One defense a landlord may make is that you failed to return all keys to the property, thereby "constructively" failing to vacate the premises. Your landlord may also raise the defense that you failed to provide him or her with a written forwarding address, which may be a valid argument depending on the circumstances. If your landlord does not know your new address, he or she is still obligated to send the notice to your last known mailing address, which in most cases would be the leased property you just moved out of. If you timely notified the United States Post Office of your new residence, then you should have received the new notice. If not, then your landlord probably failed to comply with the mailing requirements. Because of the possible defenses your landlord may raise, it is a good idea to get a signed receipt from your landlord or landlord's agent acknowledging the return of all keys to the property, as well as your written forwarding address.
Your landlord's notice is required to be sent to you via certified mail. The notice must cite Section 83.49(3)(a), Florida Statutes (2015), the claims and reasons for the claims being asserted, state that you have fifteen days you have to object to the claim or else your landlord is authorized to deduct the claimed amount, and provide the address to which you must send the objection. If your landlord fails to provide you with a notice that complies with Section 83.49(3)(a), the notice is "defective", and your landlord waives his or her right to keep any portion of your deposit. This does not, however, prevent your landlord from later suing you for damage to the leased property. You are not required to respond to a defective notice, although it is generally a good idea to object anyway if you dispute the claims and are unsure whether the notice complies with the statute.
Your landlord's deductions must be reasonable. Your landlord may make deductions for missing rent payments and for damages beyond ordinary wear and tear, which is "deterioration or depreciation in value by ordinary and reasonable use of the subject-matter." Black's Law Dictionary 1593 (6th ed. 1990). Examples of non-deductible wear and tear include: paint retouching, minor cleaning, small tack holes, and nicks and scratches. Examples of deductible damages include large or excessive holes in the wall, pet urine stains, and broken doors and windows.
If your landlord does not return your security deposit after receiving your objections, or if your landlord is evasive or otherwise expresses his or her intent to retain the disputed portion of the deposit, it is time to send your landlord a demand letter.

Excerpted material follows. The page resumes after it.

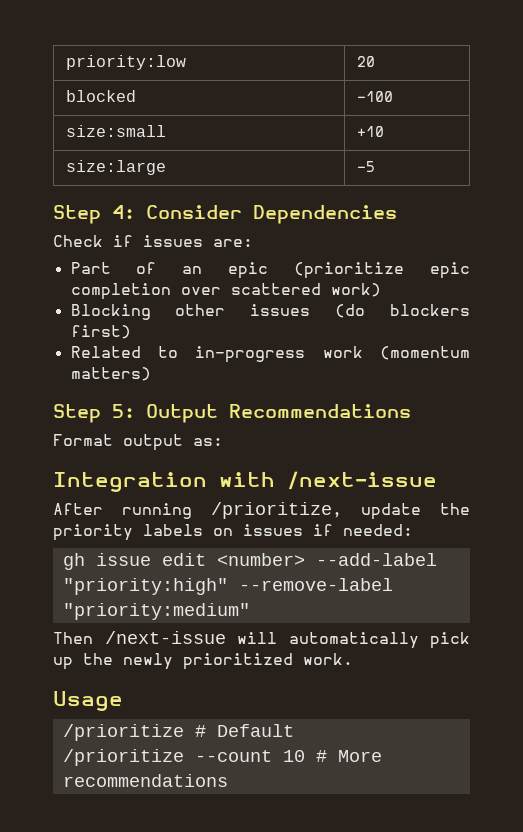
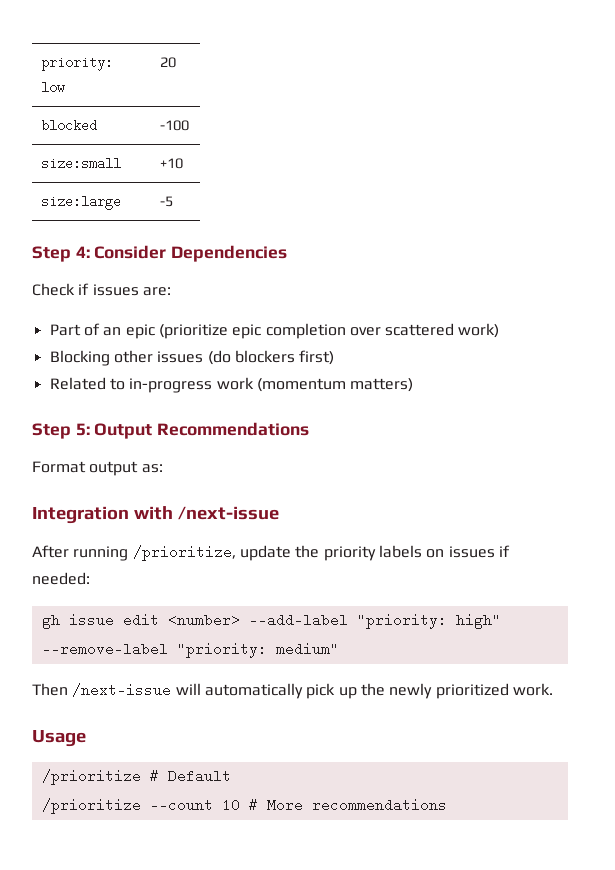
- priority:low | 20
+ priority: low | 20
- gh issue edit <number> --add-label "priority:high" --remove-label "priority:medium"
+ gh issue edit <number> --add-label "priority: high" --remove-label "priority: medium"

It is better to have a landlord-tenant attorney do this for several reasons. First, an attorney will have a better understanding of the local rules, laws, cases, and courtroom procedures, and will likely be able to find ways to maximize the tenant's recovery and minimize his or her risks. Second, a landlord is far more likely to respond to a demand letter sent from a law firm, as it shows that you are serious and your claim is meritorious. Third, not only will some law firms will take the case on contingency (meaning that they don't get paid unless you get paid), but if you file a lawsuit and recover even a fraction of your security deposit, then generally your landlord is liable for all of your attorney's fees - which means your service ends up being entirely free!
Beyond the balance owed to you for your security deposit, depending on your circumstances you may also be entitled to additional damages. These additional damages may include recovery for Florida Consumer Collection Practices Act violations of up to $1,000.00 per violation, damages for civil theft, for which the tenant may recover up to three times the original deposit amount owed, accrued interest, court costs and attorneys' fees, consequential damages (additional damages incurred as a result of the landlord's failure to return the tenant's security deposit), and punitive damages (non-contractual damages for the landlord's willful and malicious bad conduct). You may also potentially recover damages for actions committed against you by your landlord beyond his or her unlawful retention of your security deposit, e.g. constructive eviction damages if applicable.